Thurmond, West Virginia: The Coal Depot the Diesel Engine Killed

Thurmond was a railroad and coal town wedged onto a narrow shelf of land in the New River Gorge of southern West Virginia, built almost entirely to serve the Chesapeake & Ohio Railway as it hauled bituminous coal out of the New River and Winding Gulf coalfields. Founded around 1900 on land controlled by coal operator Thomas G. McKell — and named for Captain William Dabney Thurmond, who had patented the original tract — the town existed because steam locomotives needed a place to take on coal and water and to assemble the long trains of loaded hoppers that the gorge produced.

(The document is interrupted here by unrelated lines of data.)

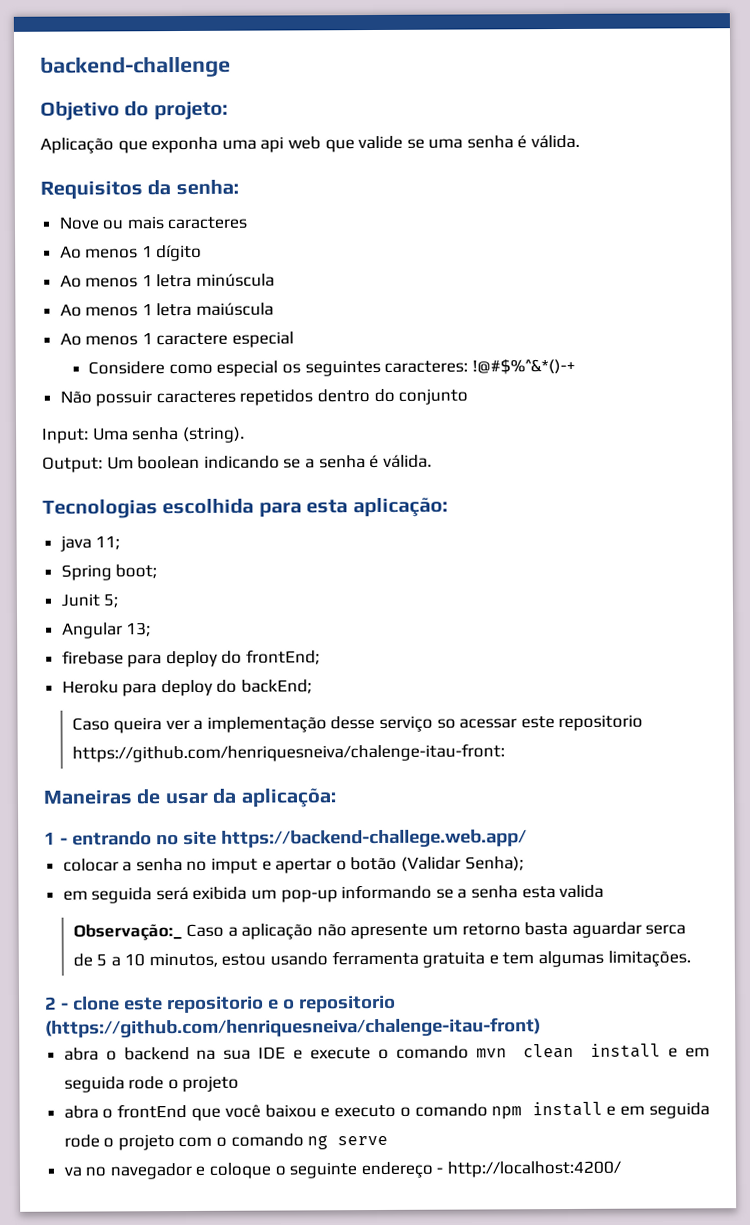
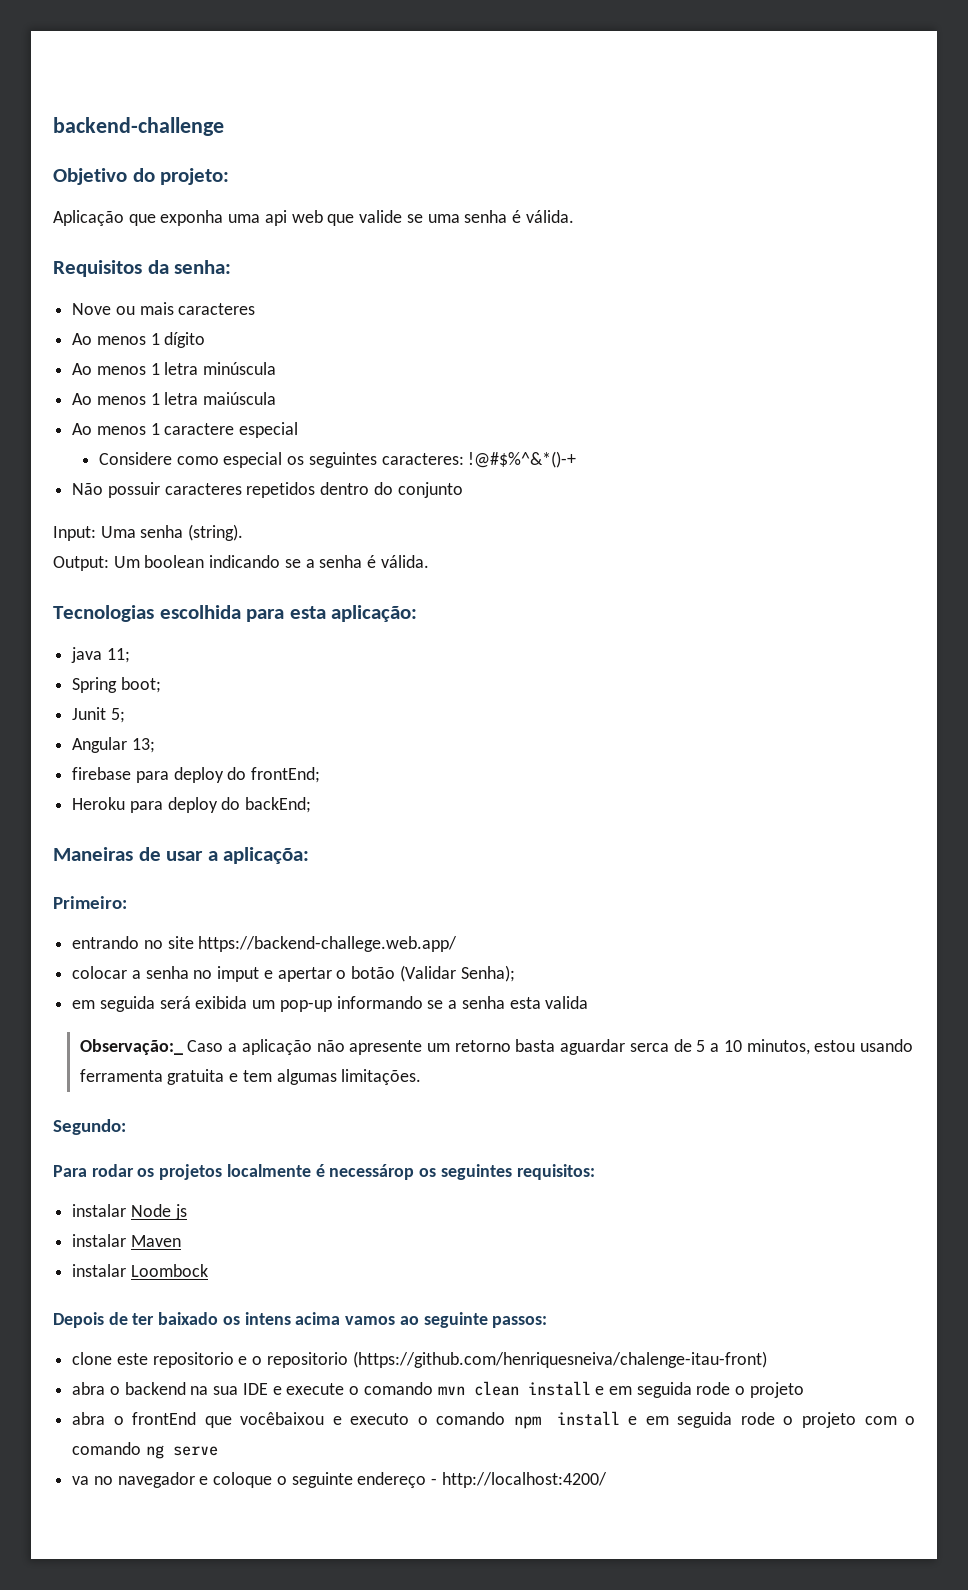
[71,714,644,734] [71,743,505,763] // Caso queira ver a implementação desse serviço so acessar este repositorio https://github.com/henriquesneiva/chalenge-itau-front: -> (312, 805) none
[212,788,237,804] da -> [207,851,218,861] a
[44,832,68,845] 1 - -> [53,896,127,909] Primeiro: //
[45,996,69,1010] 2 - -> [53,1119,126,1135] [53,1164,595,1180] [72,1204,187,1220] [72,1234,181,1247] [72,1264,208,1277] [53,1312,548,1328] Segundo: // Para rodar os projetos localmente é necessárop os seguintes requisitos: // instalar Node js // instalar Maven // instalar Loombock // Depois de ter baixado os intens acima vamos ao seguinte passos: //
[224,1104,317,1118] você baixou -> [240,1412,325,1425] vocêbaixou

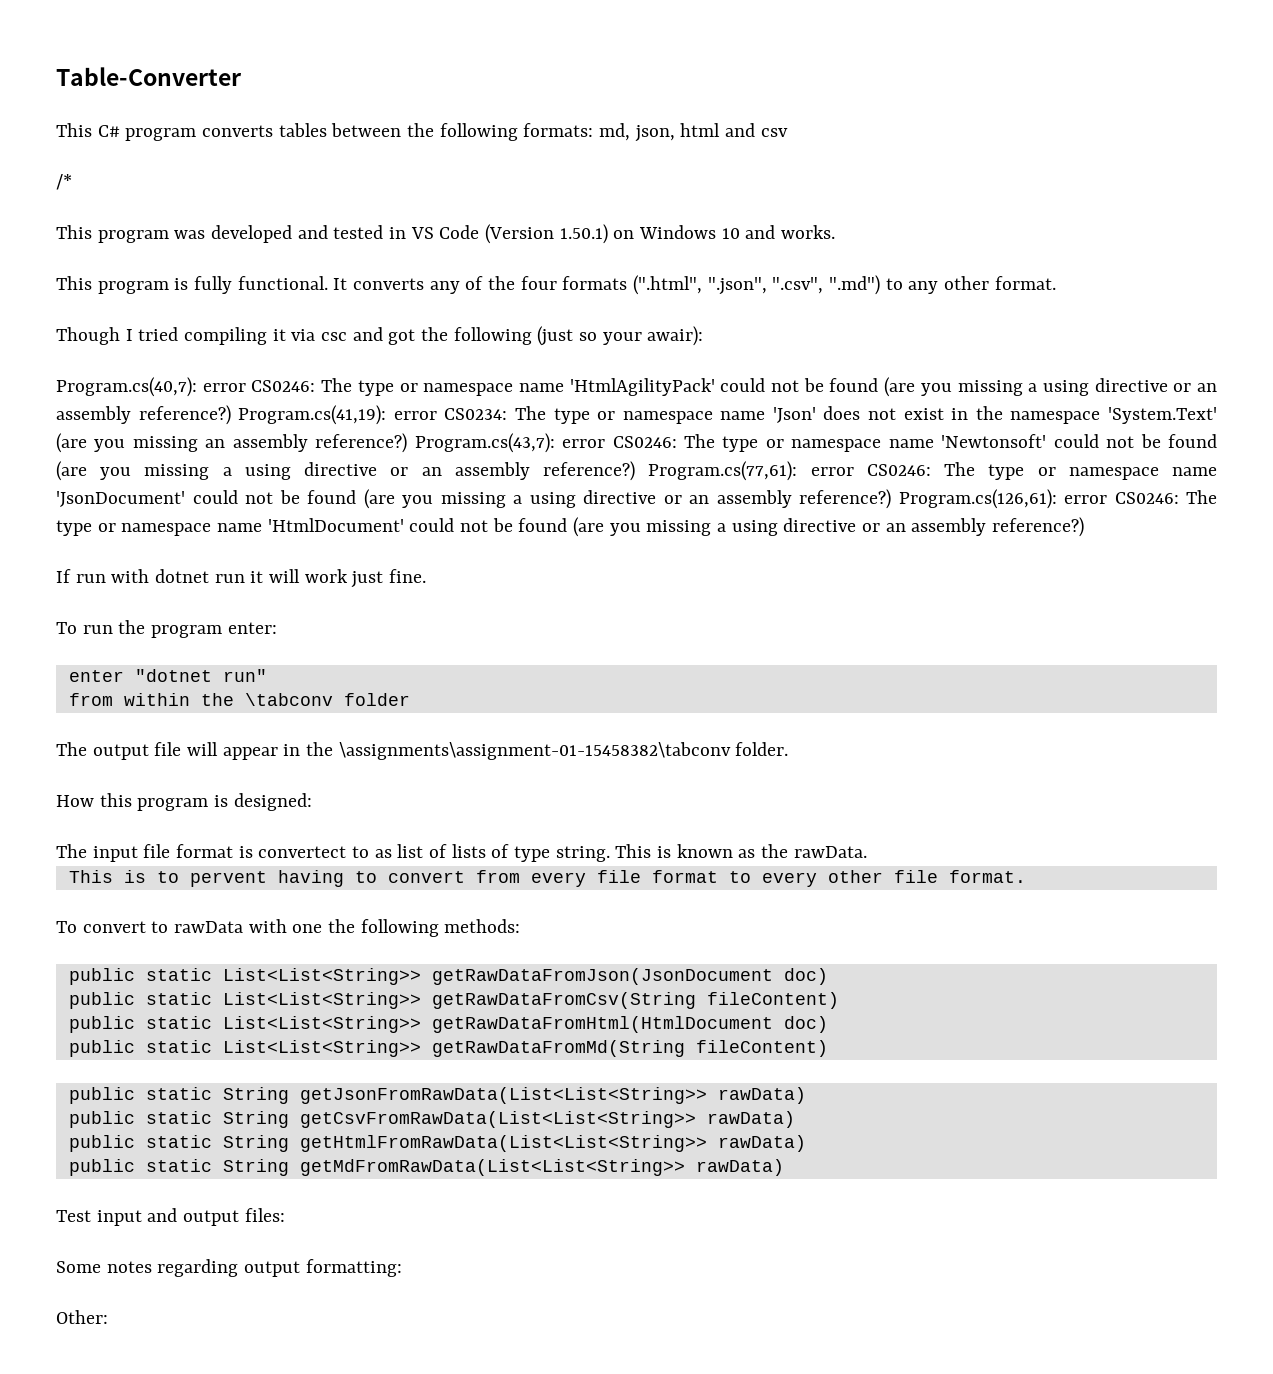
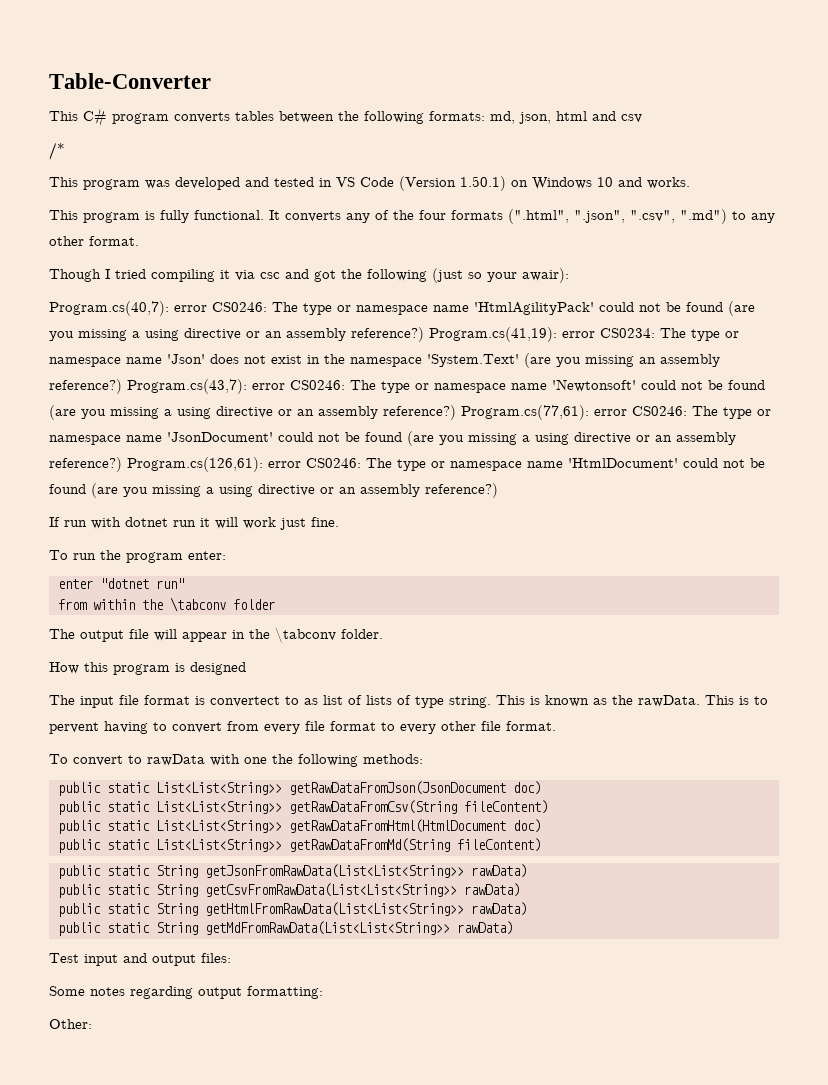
[338,742,731,760] \assignments\assignment-01-15458382\tabconv -> [275,627,336,643] \tabconv
[233,793,312,811] designed: -> [190,662,246,675] designed
(867, 852) // -> (700, 701) none

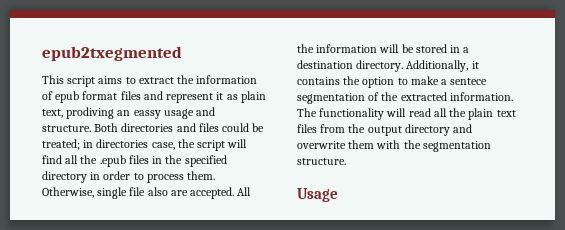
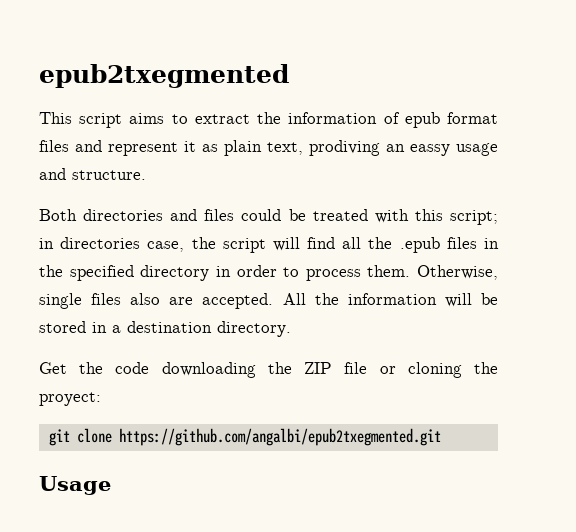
(91, 128) none -> (146, 175) //
[42,139,80,150] treated; -> [312,209,498,225] treated with this script;
[129,187,146,196] file -> [91,293,122,305] files
[406,60,479,72] [297,76,488,88] [297,92,513,104] [297,108,516,120] [297,124,473,136] [297,140,491,152] [297,158,346,165] Additionally, it contains the option to make a sentece segmentation of the extracted information. The functionality will read all the plain text files from the output directory and overwrite them with the segmentation structure. -> [39,362,499,378] [39,392,101,406] [48,428,441,446] // Get the code downloading the ZIP file or cloning the proyect: // git clone https://github.com/angalbi/epub2txegmented.git

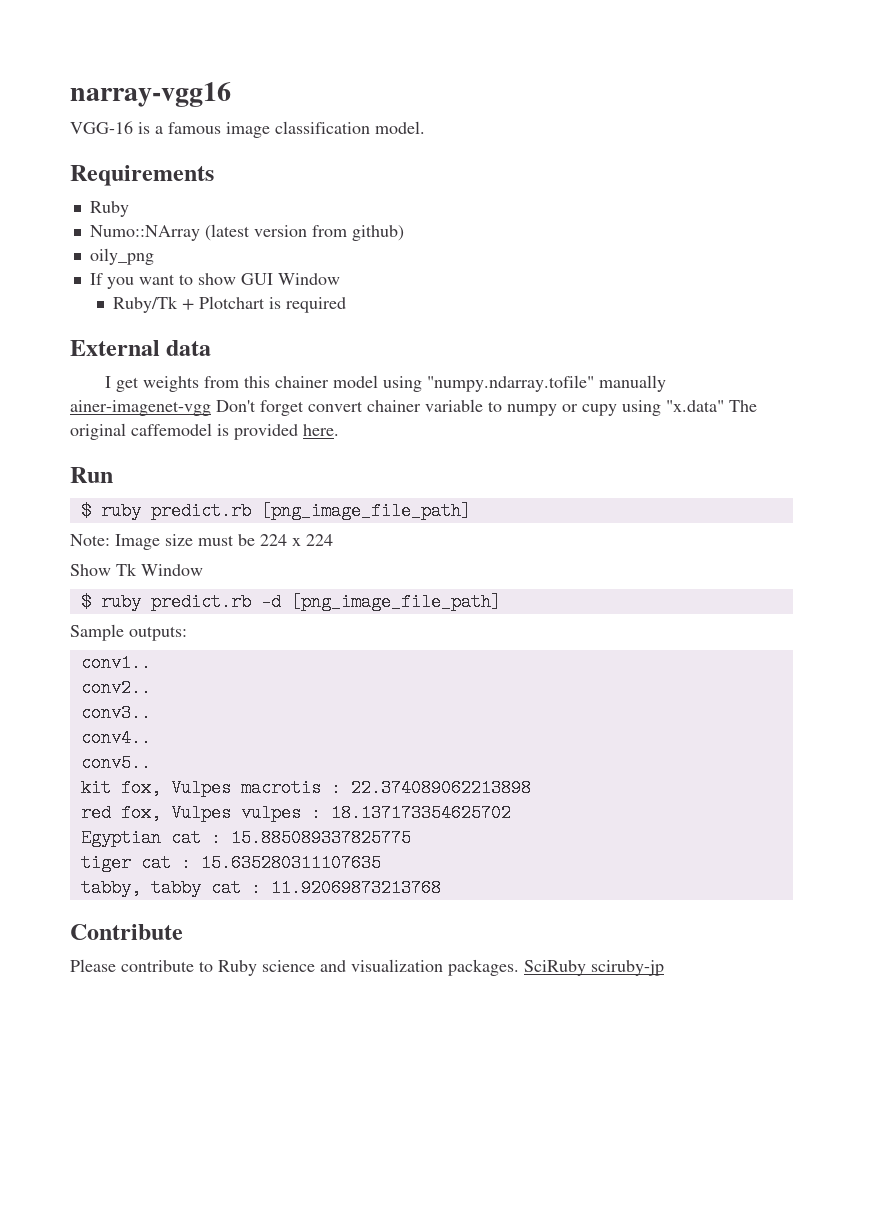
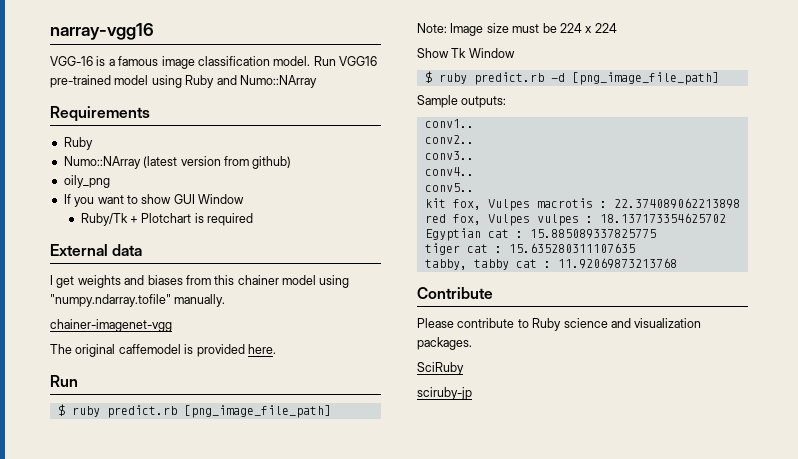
(425, 127) none -> [313,56,377,66] [50,75,317,88] Run VGG16 pre-trained model using Ruby and Numo::NArray
(200, 384) none -> [124,275,183,285] and biases
[599,375,667,392] [70,399,724,416] manually ainer-imagenet-vgg Don't forget convert chainer variable to numpy or cupy using "x.data" -> [174,294,226,307] [50,319,172,332] manually. // chainer-imagenet-vgg //
(519, 967) none -> (472, 343) //
(586, 968) none -> (464, 368) //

At its height in the 1910s and early 1920s Thurmond was one of the busiest freight points on the entire C&O system. During the first two decades of the 20th century the town reportedly produced more freight tonnage than Cincinnati and Richmond combined, and roughly fifteen passenger trains a day passed through, the depot handling about 75,000 passengers a year — all with almost no road access, the railroad tracks serving quite literally as the main street. Two banks, including the National Bank of Thurmond, two hotels, stores, and offices crowded the narrow strip between the cliff and the river.

Thurmond’s prosperity, however, was bound tightly to a single technology and a single commodity. Steam locomotives required frequent coaling and watering stops, which is precisely what gave a place like Thurmond its reason to exist; the diesel-electric locomotives that railroads adopted from the 1940s onward did not. As diesels eliminated the need for division-point servicing and the long decline of Appalachian coal cut traffic further, the town’s economic logic simply evaporated.

Today Thurmond survives as a near-empty historic district inside New River Gorge National Park and Preserve, and the entire town is listed on the National Register of Historic Places. The 1904 depot has been restored by the National Park Service as a seasonal visitor center, just five residents remained as of the 2020 census — making Thurmond the least-populous municipality in West Virginia — and the town stands as one of the clearest American examples of a settlement obsoleted not by a depleted mine beneath it but by a change in the machines that passed through it.